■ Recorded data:
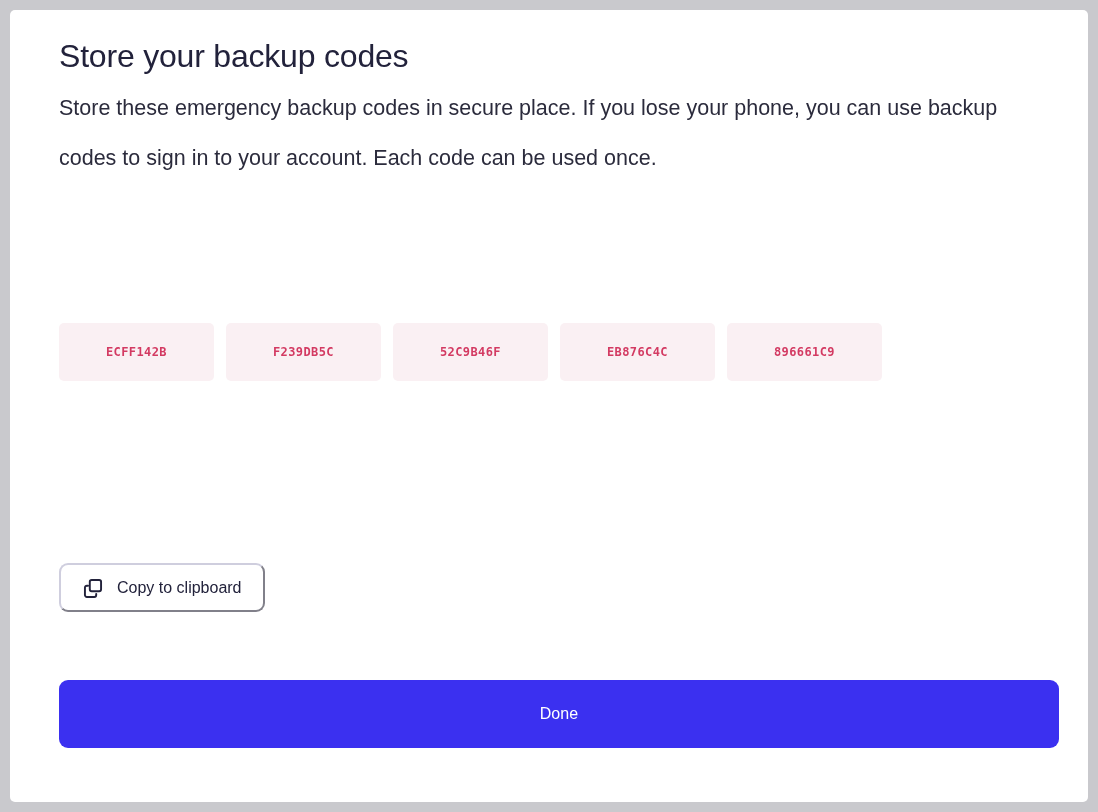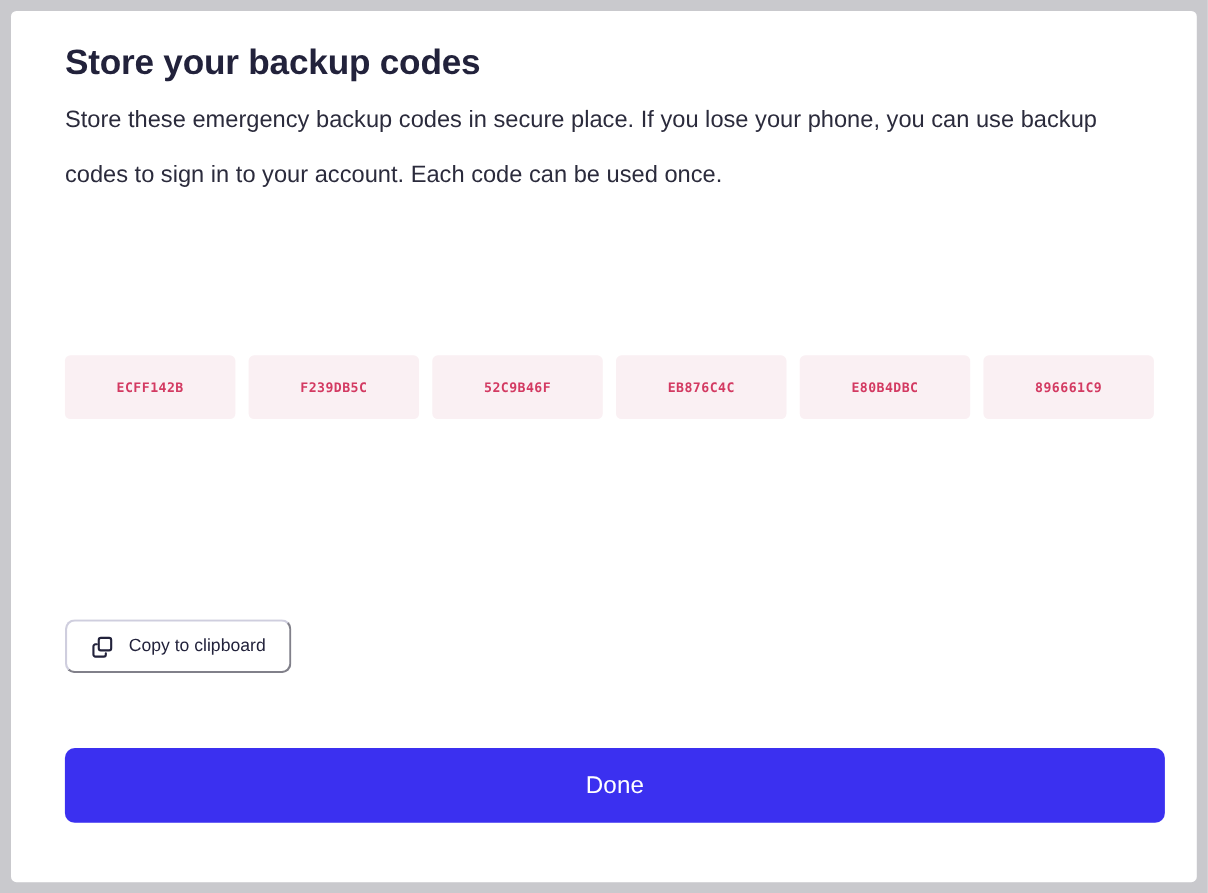--- a/index.html
+++ b/index.html
@@ -38,7 +38,7 @@
   
   .title {
     font-size: 32px;
-    font-weight: bold;
+    font-weight: normal;
     color: #22223b;
     letter-spacing: -0.2px;
     margin: 0;

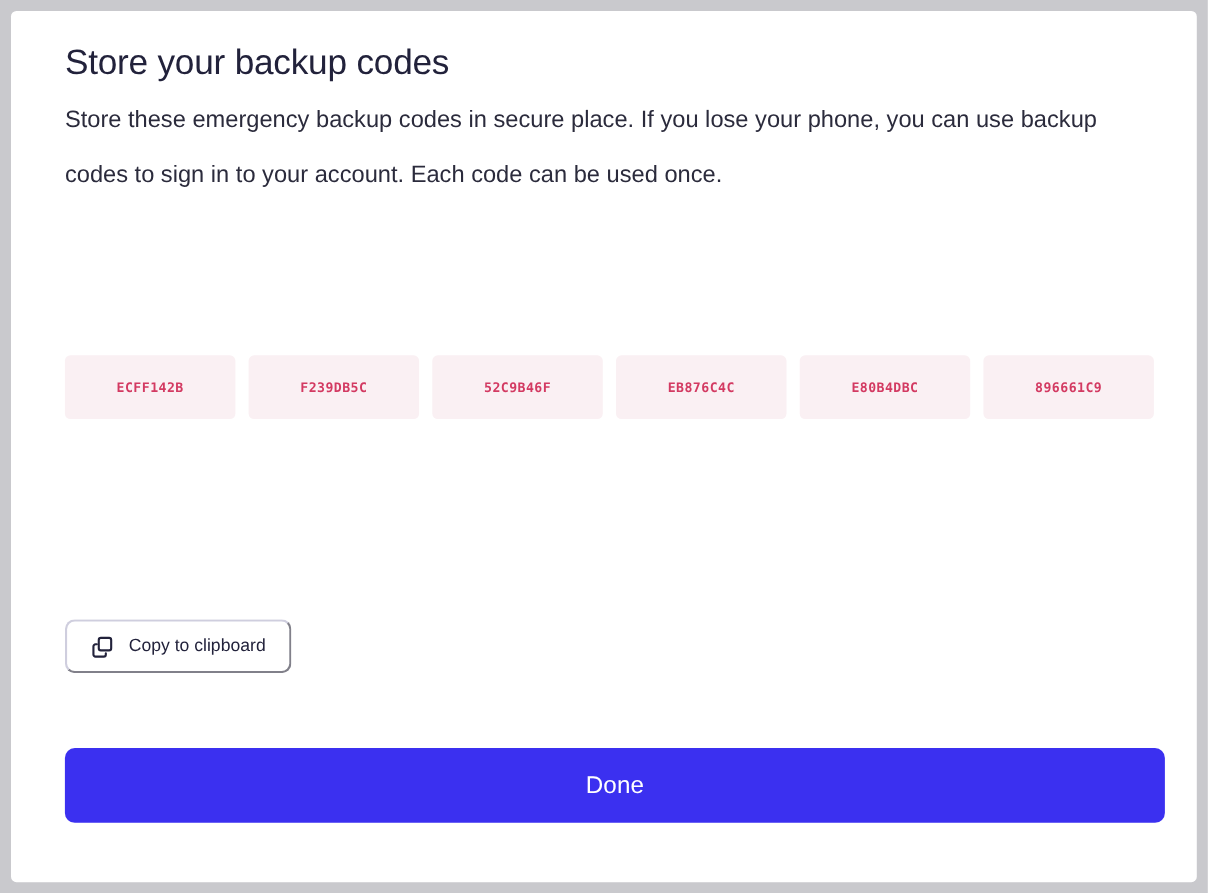--- a/index.html
+++ b/index.html
@@ -149,7 +149,6 @@
     <div class="code-chip">F239DB5C</div>
     <div class="code-chip">52C9B46F</div>
     <div class="code-chip">EB876C4C</div>
-    <div class="code-chip">E80B4DBC</div>
 
     <div class="code-chip">896661C9</div>
   </div>

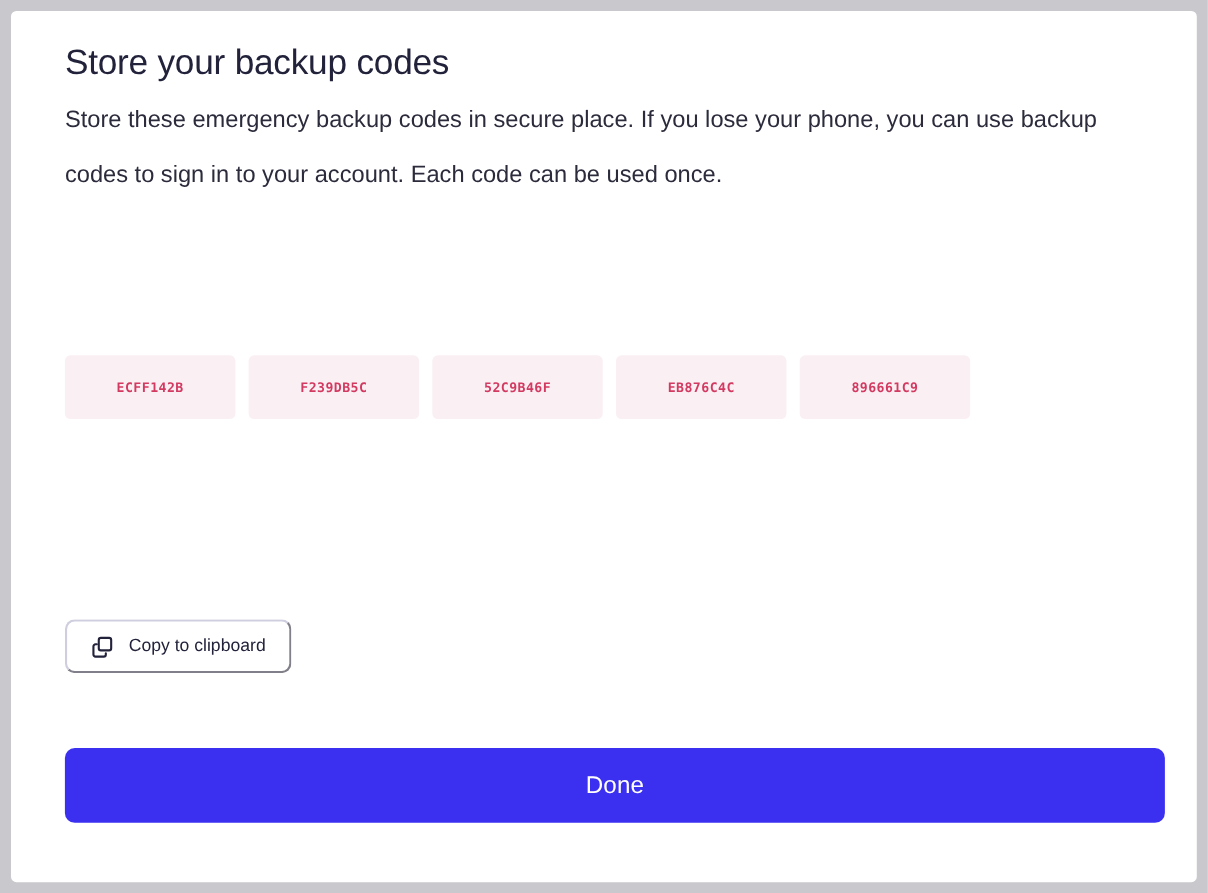--- a/index.html
+++ b/index.html
@@ -128,7 +128,7 @@
     color: #ffffff;
     border: none;
     border-radius: 9px;
-    font-size: 22px;
+    font-size: 16px;
     font-family: "Liberation Sans", sans-serif;
     cursor: pointer;
     letter-spacing: 0.1px;

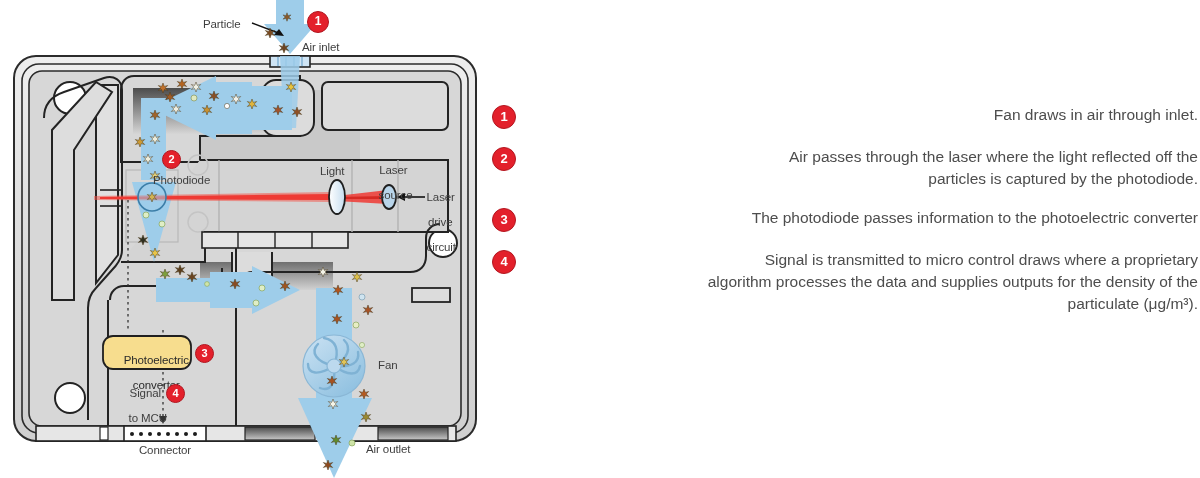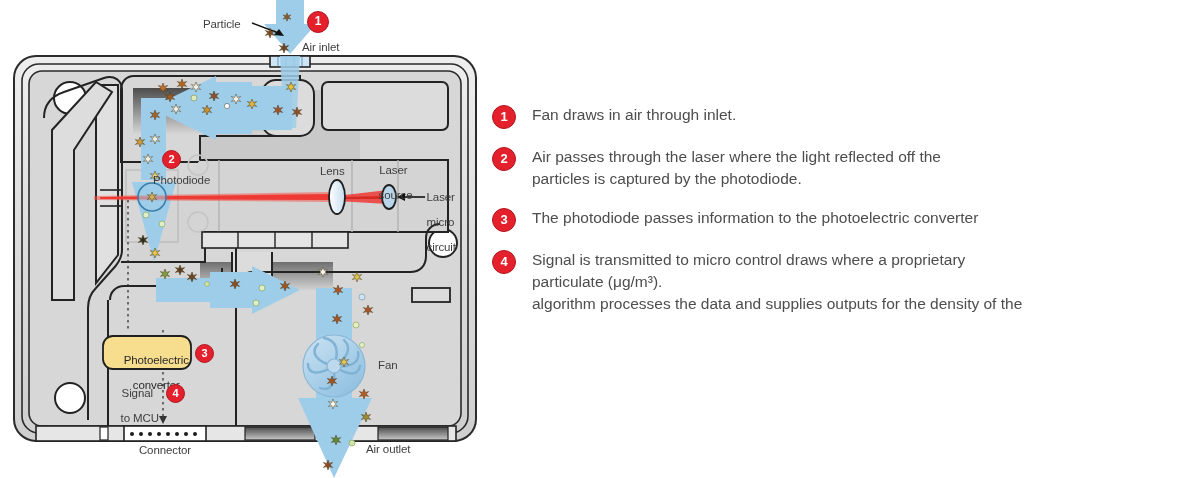--- a/index.html
+++ b/index.html
@@ -67,6 +67,7 @@
     font-size:15.5px;
     line-height:22px;
     color:#4d4d4d;
+    text-align:right;
   }
   .step-text .ln{display:block;white-space:nowrap;}
 </style>

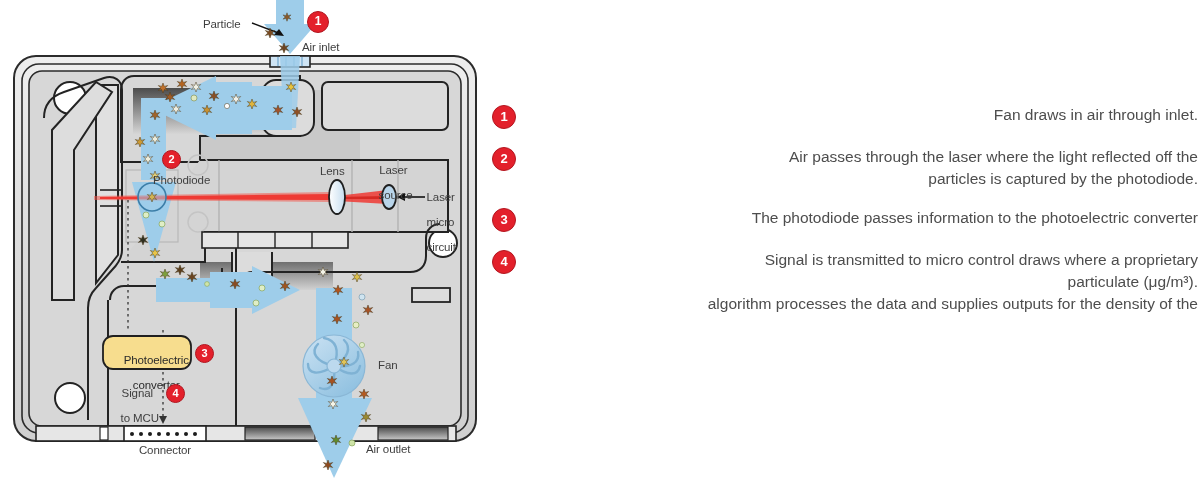--- a/index.html
+++ b/index.html
@@ -453,7 +453,7 @@
 
     <div class="dlabel" style="left:153px;top:174px;">Photodiode</div>
 
-    <div class="dlabel" style="left:320px;top:165px;">Lens</div>
+    <div class="dlabel" style="left:320px;top:165px;">Light</div>
 
     <div class="dlabel c" style="left:360px;top:151px;width:48px;">
       <span>Laser</span><br>

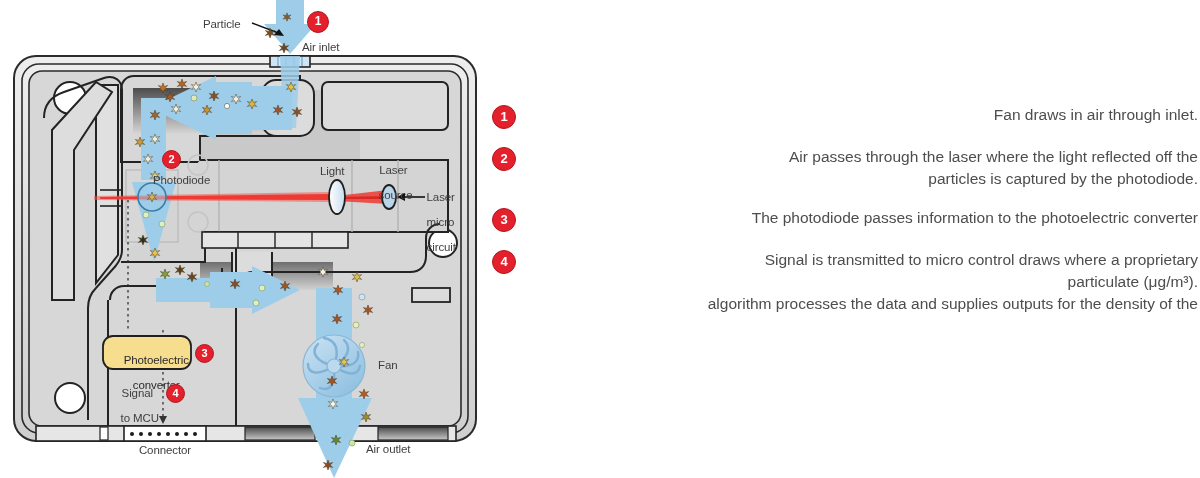--- a/index.html
+++ b/index.html
@@ -462,7 +462,7 @@
 
     <div class="dlabel c" style="left:408px;top:178px;width:46px;">
       <span>Laser</span><br>
-      <span>micro</span><br>
+      <span>drive</span><br>
       <span>circuit</span>
     </div>
 

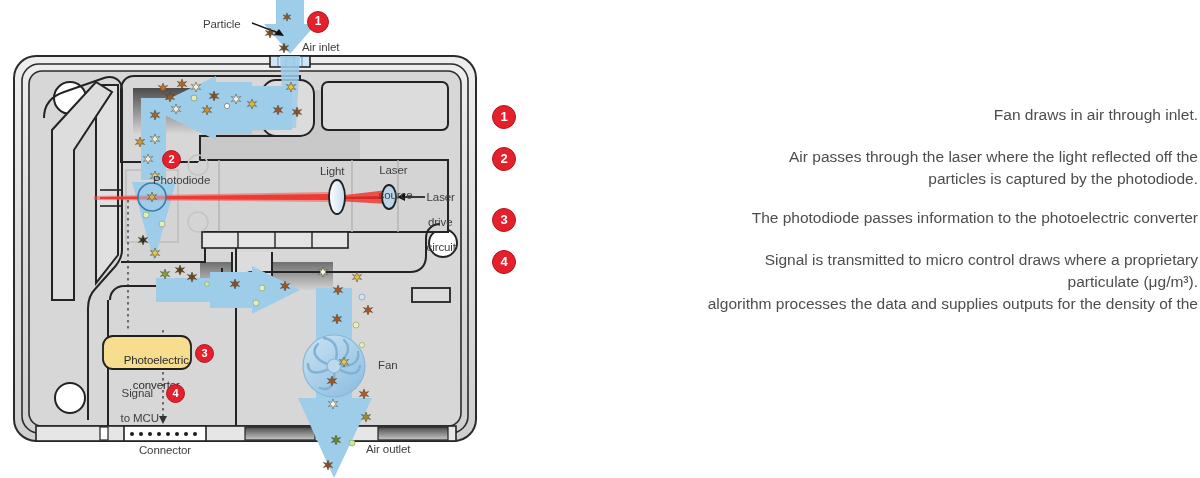--- a/index.html
+++ b/index.html
@@ -517,8 +517,8 @@
       <div class="step-badge">4</div>
       <div class="step-text">
         <span class="ln">Signal is transmitted to micro control draws where a proprietary</span>
+        <span class="ln">algorithm processes the data and supplies outputs for the density of the</span>
         <span class="ln">particulate (μg/m³).</span>
-        <span class="ln">algorithm processes the data and supplies outputs for the density of the</span>
       </div>
     </div>
 

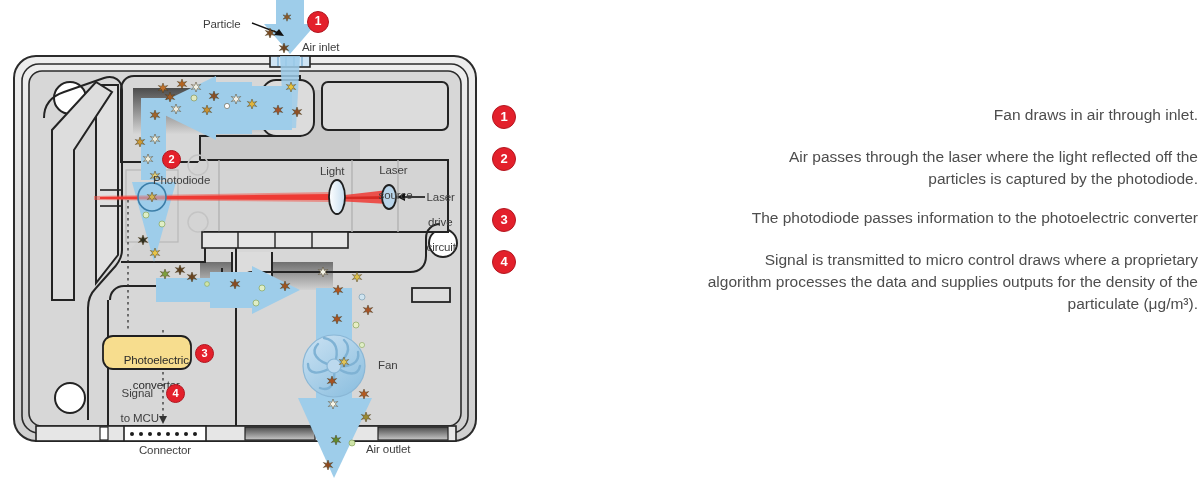--- a/index.html
+++ b/index.html
@@ -472,7 +472,7 @@
       <span>converter</span>
     </div>
 
-    <div class="dlabel c" style="left:94px;top:374px;width:52px;padding-left:8px;">
+    <div class="dlabel c" style="left:110px;top:374px;width:52px;">
       <span>Signal</span><br>
       <span>to MCU</span>
     </div>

■ What you are asked to do: Repeat the data in full and exactly. Omit pictures.

■ Written solution:
--- a/index.html
+++ b/index.html
@@ -38,7 +38,7 @@
   
   .title {
     font-size: 32px;
-    font-weight: bold;
+    font-weight: normal;
     color: #22223b;
     letter-spacing: -0.2px;
     margin: 0;

--- a/index.html
+++ b/index.html
@@ -149,7 +149,6 @@
     <div class="code-chip">F239DB5C</div>
     <div class="code-chip">52C9B46F</div>
     <div class="code-chip">EB876C4C</div>
-    <div class="code-chip">E80B4DBC</div>
 
     <div class="code-chip">896661C9</div>
   </div>

--- a/index.html
+++ b/index.html
@@ -128,7 +128,7 @@
     color: #ffffff;
     border: none;
     border-radius: 9px;
-    font-size: 22px;
+    font-size: 16px;
     font-family: "Liberation Sans", sans-serif;
     cursor: pointer;
     letter-spacing: 0.1px;

--- a/index.html
+++ b/index.html
@@ -67,6 +67,7 @@
     font-size:15.5px;
     line-height:22px;
     color:#4d4d4d;
+    text-align:right;
   }
   .step-text .ln{display:block;white-space:nowrap;}
 </style>

--- a/index.html
+++ b/index.html
@@ -453,7 +453,7 @@
 
     <div class="dlabel" style="left:153px;top:174px;">Photodiode</div>
 
-    <div class="dlabel" style="left:320px;top:165px;">Lens</div>
+    <div class="dlabel" style="left:320px;top:165px;">Light</div>
 
     <div class="dlabel c" style="left:360px;top:151px;width:48px;">
       <span>Laser</span><br>

--- a/index.html
+++ b/index.html
@@ -462,7 +462,7 @@
 
     <div class="dlabel c" style="left:408px;top:178px;width:46px;">
       <span>Laser</span><br>
-      <span>micro</span><br>
+      <span>drive</span><br>
       <span>circuit</span>
     </div>
 

--- a/index.html
+++ b/index.html
@@ -517,8 +517,8 @@
       <div class="step-badge">4</div>
       <div class="step-text">
         <span class="ln">Signal is transmitted to micro control draws where a proprietary</span>
+        <span class="ln">algorithm processes the data and supplies outputs for the density of the</span>
         <span class="ln">particulate (μg/m³).</span>
-        <span class="ln">algorithm processes the data and supplies outputs for the density of the</span>
       </div>
     </div>
 

--- a/index.html
+++ b/index.html
@@ -472,7 +472,7 @@
       <span>converter</span>
     </div>
 
-    <div class="dlabel c" style="left:94px;top:374px;width:52px;padding-left:8px;">
+    <div class="dlabel c" style="left:110px;top:374px;width:52px;">
       <span>Signal</span><br>
       <span>to MCU</span>
     </div>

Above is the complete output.